Web page edit records:
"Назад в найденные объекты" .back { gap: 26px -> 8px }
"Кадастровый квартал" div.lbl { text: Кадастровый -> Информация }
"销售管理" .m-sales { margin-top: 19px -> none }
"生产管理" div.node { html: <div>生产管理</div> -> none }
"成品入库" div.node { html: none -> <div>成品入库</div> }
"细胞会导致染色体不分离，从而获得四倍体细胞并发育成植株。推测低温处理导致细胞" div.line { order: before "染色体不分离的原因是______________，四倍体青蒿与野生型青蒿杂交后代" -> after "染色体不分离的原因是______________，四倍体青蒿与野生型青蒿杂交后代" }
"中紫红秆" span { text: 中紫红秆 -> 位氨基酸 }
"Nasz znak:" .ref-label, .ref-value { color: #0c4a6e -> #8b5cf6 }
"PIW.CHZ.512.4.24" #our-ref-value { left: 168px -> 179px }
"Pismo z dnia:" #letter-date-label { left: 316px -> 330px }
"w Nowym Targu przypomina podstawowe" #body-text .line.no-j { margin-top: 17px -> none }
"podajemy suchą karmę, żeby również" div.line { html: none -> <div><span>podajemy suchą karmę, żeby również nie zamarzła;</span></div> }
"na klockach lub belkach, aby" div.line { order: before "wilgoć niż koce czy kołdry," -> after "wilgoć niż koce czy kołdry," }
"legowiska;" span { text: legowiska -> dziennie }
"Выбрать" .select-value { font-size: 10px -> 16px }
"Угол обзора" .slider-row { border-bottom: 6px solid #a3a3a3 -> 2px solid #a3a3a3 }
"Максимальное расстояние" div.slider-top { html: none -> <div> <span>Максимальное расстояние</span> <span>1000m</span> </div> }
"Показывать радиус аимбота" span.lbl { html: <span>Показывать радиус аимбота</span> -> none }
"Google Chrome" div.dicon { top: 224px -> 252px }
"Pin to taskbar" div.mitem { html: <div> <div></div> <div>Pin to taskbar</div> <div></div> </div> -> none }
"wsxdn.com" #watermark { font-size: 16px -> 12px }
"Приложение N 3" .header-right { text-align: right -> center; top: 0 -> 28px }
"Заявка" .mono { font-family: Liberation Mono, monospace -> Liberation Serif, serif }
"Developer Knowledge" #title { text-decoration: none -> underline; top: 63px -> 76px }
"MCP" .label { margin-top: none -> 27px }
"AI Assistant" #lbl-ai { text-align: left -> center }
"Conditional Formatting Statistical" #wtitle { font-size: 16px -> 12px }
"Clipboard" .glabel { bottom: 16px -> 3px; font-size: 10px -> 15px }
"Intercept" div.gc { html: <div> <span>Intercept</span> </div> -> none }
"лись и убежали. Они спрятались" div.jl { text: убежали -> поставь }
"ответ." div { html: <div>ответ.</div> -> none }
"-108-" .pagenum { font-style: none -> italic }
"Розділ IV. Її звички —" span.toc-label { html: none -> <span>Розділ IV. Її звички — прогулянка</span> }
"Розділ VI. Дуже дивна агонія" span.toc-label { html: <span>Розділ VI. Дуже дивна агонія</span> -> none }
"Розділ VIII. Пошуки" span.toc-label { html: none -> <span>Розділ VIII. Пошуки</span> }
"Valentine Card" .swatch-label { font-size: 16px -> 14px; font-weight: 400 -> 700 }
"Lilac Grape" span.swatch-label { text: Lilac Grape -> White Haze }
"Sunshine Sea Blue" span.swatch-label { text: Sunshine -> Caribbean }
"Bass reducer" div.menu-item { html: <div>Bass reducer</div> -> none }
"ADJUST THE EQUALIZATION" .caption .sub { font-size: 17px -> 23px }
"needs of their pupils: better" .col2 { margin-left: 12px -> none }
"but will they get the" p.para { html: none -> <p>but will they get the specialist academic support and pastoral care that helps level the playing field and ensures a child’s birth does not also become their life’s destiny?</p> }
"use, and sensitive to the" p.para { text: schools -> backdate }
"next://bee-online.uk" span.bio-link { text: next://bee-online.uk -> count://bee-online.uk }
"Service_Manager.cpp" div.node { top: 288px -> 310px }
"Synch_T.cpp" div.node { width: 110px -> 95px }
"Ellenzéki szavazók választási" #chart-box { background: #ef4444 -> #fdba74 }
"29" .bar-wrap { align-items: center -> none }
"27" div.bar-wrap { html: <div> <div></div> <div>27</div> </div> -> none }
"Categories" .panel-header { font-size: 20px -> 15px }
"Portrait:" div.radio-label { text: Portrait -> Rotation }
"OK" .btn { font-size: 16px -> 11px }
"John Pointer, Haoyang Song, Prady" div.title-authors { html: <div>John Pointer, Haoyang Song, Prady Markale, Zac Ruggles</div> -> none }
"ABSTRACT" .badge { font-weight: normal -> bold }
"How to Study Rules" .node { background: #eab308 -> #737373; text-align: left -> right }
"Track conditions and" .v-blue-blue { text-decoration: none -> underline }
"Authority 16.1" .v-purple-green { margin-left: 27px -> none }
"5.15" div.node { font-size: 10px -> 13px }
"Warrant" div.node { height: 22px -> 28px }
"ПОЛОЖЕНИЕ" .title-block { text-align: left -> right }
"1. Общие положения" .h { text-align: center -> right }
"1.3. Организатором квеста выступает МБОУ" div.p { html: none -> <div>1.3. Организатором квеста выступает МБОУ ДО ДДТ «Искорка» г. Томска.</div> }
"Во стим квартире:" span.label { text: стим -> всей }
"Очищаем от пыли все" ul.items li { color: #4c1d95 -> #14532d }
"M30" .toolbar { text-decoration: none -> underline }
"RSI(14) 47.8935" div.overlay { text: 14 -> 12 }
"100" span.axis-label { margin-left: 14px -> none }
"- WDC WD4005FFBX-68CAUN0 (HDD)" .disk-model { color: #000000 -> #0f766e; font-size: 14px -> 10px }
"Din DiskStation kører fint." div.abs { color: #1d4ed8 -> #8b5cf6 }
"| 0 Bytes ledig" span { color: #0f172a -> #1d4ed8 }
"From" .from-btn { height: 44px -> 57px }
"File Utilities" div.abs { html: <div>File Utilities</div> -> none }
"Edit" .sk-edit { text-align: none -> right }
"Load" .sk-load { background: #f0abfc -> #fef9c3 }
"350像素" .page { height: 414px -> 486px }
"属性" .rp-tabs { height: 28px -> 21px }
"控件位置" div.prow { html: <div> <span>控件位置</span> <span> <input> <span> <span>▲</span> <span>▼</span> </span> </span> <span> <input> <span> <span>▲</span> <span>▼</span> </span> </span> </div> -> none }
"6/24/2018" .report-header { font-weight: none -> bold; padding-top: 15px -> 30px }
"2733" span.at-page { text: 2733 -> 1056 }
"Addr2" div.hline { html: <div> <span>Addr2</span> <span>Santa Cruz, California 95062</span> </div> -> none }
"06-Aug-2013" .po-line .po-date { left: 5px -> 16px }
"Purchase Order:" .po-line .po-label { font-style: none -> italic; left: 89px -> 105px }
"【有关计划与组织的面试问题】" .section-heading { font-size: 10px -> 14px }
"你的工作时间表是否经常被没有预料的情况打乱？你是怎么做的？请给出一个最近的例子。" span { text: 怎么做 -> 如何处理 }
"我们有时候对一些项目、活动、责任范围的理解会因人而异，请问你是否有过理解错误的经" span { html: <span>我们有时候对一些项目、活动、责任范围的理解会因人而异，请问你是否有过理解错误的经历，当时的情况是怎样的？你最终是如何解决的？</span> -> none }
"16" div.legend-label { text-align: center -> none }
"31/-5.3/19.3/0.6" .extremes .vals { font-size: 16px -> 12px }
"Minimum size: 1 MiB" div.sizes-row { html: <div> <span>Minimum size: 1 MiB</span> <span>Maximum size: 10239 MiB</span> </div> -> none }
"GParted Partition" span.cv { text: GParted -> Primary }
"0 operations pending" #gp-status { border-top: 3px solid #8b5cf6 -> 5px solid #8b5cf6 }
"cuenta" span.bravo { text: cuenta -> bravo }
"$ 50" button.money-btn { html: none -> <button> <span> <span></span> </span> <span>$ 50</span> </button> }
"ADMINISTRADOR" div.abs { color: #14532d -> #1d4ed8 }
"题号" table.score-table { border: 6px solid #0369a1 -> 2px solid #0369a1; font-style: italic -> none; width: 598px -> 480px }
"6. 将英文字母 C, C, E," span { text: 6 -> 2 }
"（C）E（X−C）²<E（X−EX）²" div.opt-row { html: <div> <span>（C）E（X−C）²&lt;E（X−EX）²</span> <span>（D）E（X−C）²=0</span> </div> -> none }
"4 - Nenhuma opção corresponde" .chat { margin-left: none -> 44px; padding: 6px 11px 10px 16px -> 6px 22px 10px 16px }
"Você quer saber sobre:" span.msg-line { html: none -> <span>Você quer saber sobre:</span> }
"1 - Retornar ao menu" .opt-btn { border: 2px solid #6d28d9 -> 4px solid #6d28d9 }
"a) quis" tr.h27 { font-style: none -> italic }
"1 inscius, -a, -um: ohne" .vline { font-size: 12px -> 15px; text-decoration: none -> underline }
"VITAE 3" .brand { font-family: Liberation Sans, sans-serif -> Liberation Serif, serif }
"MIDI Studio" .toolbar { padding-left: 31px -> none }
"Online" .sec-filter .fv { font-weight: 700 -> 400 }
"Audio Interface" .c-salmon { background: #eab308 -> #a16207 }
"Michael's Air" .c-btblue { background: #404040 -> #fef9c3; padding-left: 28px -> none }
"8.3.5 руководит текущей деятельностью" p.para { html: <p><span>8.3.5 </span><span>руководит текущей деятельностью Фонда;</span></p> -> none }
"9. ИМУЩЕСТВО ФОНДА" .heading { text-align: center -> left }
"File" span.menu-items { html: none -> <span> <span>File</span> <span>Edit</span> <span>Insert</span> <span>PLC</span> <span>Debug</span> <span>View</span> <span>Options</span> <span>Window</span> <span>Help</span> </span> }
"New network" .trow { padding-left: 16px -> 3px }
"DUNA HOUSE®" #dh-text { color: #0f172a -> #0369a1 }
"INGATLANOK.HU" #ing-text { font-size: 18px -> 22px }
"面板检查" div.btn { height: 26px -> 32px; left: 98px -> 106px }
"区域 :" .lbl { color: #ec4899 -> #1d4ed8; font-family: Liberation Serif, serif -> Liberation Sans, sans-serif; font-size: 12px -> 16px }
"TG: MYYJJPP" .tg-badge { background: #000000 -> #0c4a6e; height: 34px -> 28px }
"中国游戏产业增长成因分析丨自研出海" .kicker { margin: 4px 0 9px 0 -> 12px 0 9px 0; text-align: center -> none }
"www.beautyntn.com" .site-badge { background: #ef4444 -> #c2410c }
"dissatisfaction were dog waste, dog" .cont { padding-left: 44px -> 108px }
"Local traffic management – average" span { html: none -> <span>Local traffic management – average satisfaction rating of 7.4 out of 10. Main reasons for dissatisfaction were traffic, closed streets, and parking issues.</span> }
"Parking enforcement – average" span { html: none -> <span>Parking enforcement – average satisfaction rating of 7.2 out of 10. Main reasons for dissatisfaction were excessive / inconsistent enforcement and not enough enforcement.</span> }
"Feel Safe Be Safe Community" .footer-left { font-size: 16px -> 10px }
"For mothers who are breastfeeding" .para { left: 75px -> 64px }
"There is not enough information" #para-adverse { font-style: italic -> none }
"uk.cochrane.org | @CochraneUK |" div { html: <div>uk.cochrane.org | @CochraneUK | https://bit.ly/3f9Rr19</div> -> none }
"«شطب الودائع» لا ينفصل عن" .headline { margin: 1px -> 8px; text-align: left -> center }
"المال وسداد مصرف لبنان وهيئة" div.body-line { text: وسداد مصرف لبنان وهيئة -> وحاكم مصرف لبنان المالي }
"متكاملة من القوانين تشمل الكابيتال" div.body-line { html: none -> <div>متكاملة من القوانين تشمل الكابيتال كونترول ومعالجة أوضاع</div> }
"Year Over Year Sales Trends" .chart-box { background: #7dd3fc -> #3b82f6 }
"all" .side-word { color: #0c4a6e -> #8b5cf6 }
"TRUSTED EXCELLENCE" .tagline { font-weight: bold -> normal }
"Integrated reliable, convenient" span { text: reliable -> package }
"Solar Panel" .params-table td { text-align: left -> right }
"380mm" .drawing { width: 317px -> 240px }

WORK REQUEST :: Look through the entries above and quote exactly the lines from the line with "none -> <span>Parking" to the line with "is not enough", counting both of those lines.

RESPONSE TO THIS TASK ::
"Parking enforcement – average" span { html: none -> <span>Parking enforcement – average satisfaction rating of 7.2 out of 10. Main reasons for dissatisfaction were excessive / inconsistent enforcement and not enough enforcement.</span> }
"Feel Safe Be Safe Community" .footer-left { font-size: 16px -> 10px }
"For mothers who are breastfeeding" .para { left: 75px -> 64px }
"There is not enough information" #para-adverse { font-style: italic -> none }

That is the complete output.